Le projet MetaHITStructure. MetaHIT mobilisera une douzaine d'organismes de recherche et d'industriels européens parmi lesquels le Wellcome Trust Sanger Institute (Royaume-Uni), le Centre national français de séquençage ou The European Molecular Biology Laboratory. Son budget s'élève à 20 millions d'euros pour quatre ans avec une contribution de la Commission européenne de 11,4 millions d'euros. MetaHIT s'inscrit dans un cadre plus général qui rassemblera des partenaires internationaux, américains et chinois notamment.
Propriété intellectuelle. Comme pour le séquençage du génome humain, les données brutes issues de MetaHIT seront mises gracieusement à la disposition de la communauté scientifique. En revanche, dès que des travaux apporteront une valeur ajoutée sur la fonction de telle ou telle séquence bactérienne, une protection par brevet de la propriété intellectuelle pourra être obtenue.
Marion Guillou, présidente de l'Institut national de la recherche agronomique (INRA), a ainsi officiellement lancé, vendredi 11 avril, un vaste projet européen visant à décrypter, dans les prochaines années, l'ensemble des génomes de la flore bactérienne intestinale humaine.
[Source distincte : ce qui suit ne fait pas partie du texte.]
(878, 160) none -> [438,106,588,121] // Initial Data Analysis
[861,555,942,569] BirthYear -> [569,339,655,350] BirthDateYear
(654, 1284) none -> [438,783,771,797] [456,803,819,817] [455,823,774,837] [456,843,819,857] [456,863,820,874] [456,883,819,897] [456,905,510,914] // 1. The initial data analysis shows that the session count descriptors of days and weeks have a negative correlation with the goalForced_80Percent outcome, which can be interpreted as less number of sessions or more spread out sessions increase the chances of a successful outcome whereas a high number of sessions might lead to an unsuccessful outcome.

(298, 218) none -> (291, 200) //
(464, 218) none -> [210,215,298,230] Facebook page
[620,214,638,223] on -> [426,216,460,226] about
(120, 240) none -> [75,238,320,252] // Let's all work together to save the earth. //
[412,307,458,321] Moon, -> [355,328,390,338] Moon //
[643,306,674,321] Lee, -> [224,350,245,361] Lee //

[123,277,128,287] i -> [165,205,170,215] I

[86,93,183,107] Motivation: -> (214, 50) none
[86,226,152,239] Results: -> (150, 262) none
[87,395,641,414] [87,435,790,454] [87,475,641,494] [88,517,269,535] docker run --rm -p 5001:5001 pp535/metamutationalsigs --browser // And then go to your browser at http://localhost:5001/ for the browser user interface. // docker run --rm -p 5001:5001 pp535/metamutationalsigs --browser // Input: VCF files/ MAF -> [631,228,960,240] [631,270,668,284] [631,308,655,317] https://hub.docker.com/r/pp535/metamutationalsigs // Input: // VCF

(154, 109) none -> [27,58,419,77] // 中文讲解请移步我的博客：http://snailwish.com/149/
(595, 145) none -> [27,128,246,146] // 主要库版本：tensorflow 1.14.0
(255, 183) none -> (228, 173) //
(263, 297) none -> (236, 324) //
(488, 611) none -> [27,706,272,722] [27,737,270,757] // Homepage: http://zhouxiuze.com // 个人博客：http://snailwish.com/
L'INRA coordonnera ce projet qui, via le séquençage, a pour objet de caractériser les fonctions de ces génomes et d'analyser les interactions qui existent entre eux et la physiologie humaine. Ce travail sera mené au sein d'un consortium européen dénommé MetaHIT (pour Metagenomics of Human Intestinal Tract). Il pourrait ouvrir de nombreuses perspectives d'applications industrielles et médicales. Des projets complémentaires sont en cours aux Etats-Unis.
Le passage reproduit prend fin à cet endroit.